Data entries
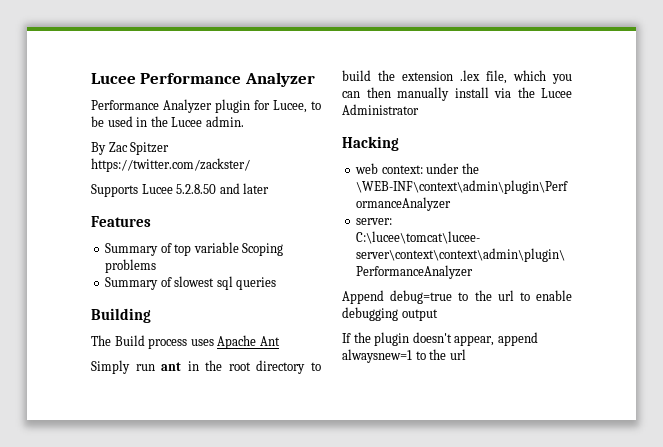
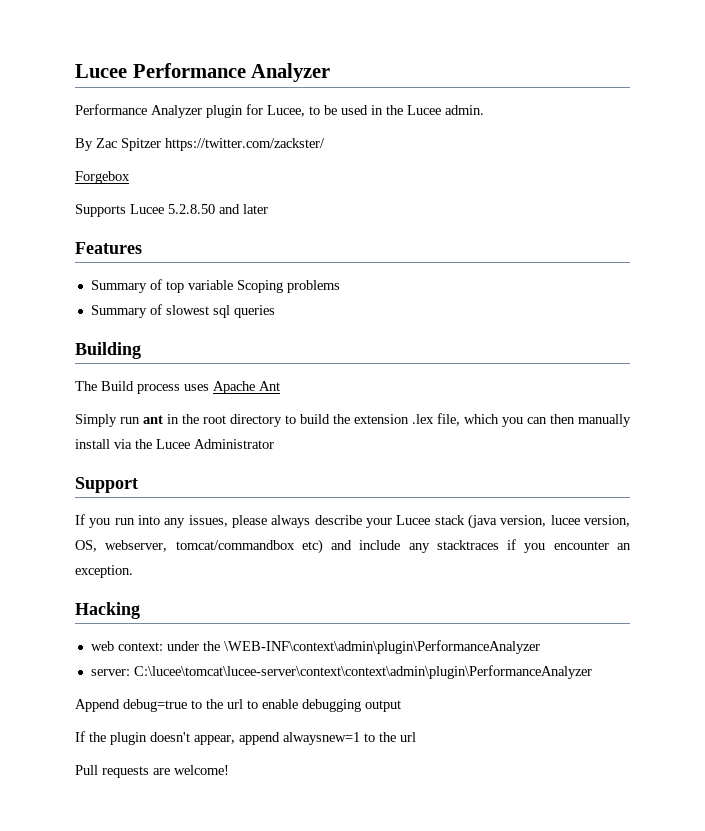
(250, 165) none -> [75,171,130,184] // Forgebox
(419, 109) none -> [75,477,138,493] [75,514,630,529] [75,539,631,554] [75,565,133,578] // Support // If you run into any issues, please always describe your Lucee stack (java version, lucee version, OS, webserver, tomcat/commandbox etc) and include any stacktraces if you encounter an exception.
(466, 354) none -> [75,765,229,778] // Pull requests are welcome!

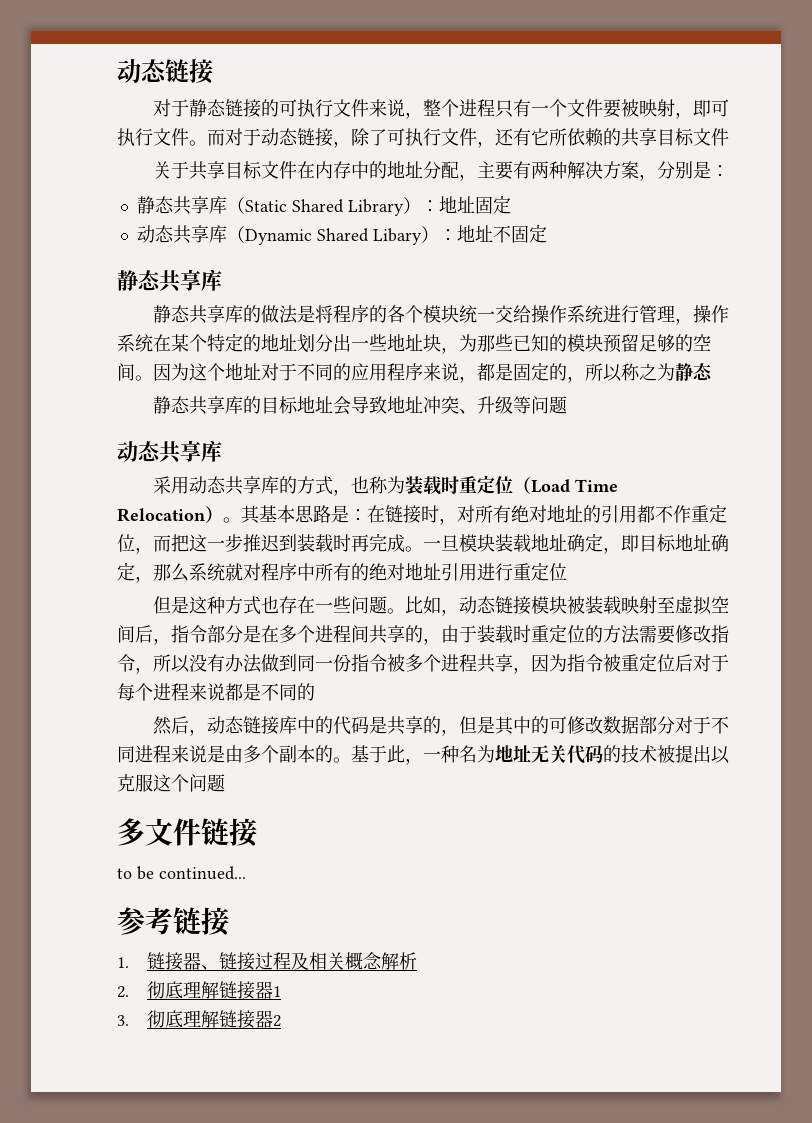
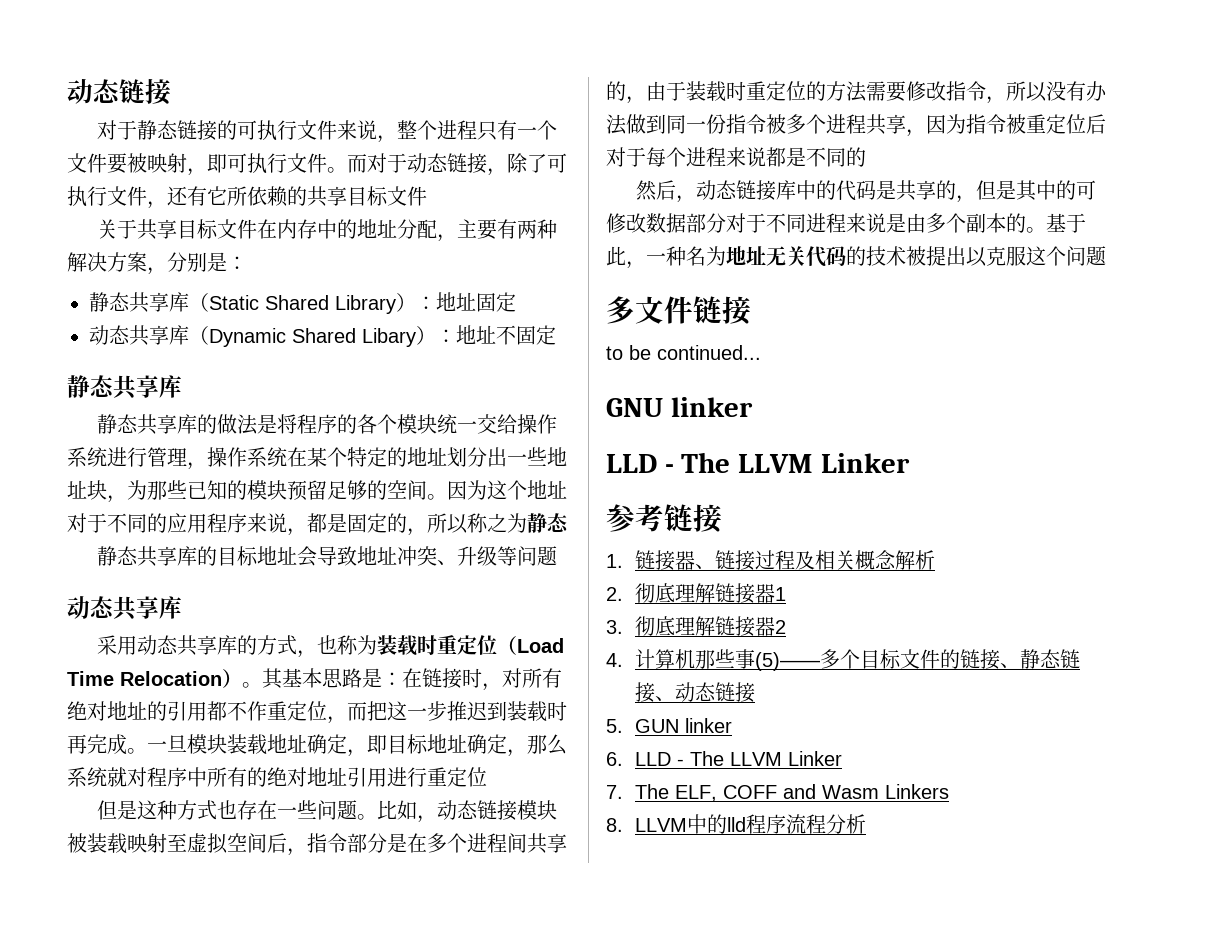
(246, 873) none -> [606,397,753,417] [606,452,910,473] // GNU linker // LLD - The LLVM Linker
(282, 1021) none -> [606,649,1080,671] [634,682,755,703] [606,718,732,733] [606,751,842,766] [606,784,949,802] [606,814,866,834] // 4.计算机那些事(5)——多个目标文件的链接、静态链接、动态链接 // 5. GUN linker // 6. LLD - The LLVM Linker // 7. The ELF, COFF and Wasm Linkers // 8. LLVM中的lld程序流程分析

TASK DETAILS
The lines that mention the word "linker" should be pulled from the records above.

EXERCISE ANSWER
(246, 873) none -> [606,397,753,417] [606,452,910,473] // GNU linker // LLD - The LLVM Linker
(282, 1021) none -> [606,649,1080,671] [634,682,755,703] [606,718,732,733] [606,751,842,766] [606,784,949,802] [606,814,866,834] // 4.计算机那些事(5)——多个目标文件的链接、静态链接、动态链接 // 5. GUN linker // 6. LLD - The LLVM Linker // 7. The ELF, COFF and Wasm Linkers // 8. LLVM中的lld程序流程分析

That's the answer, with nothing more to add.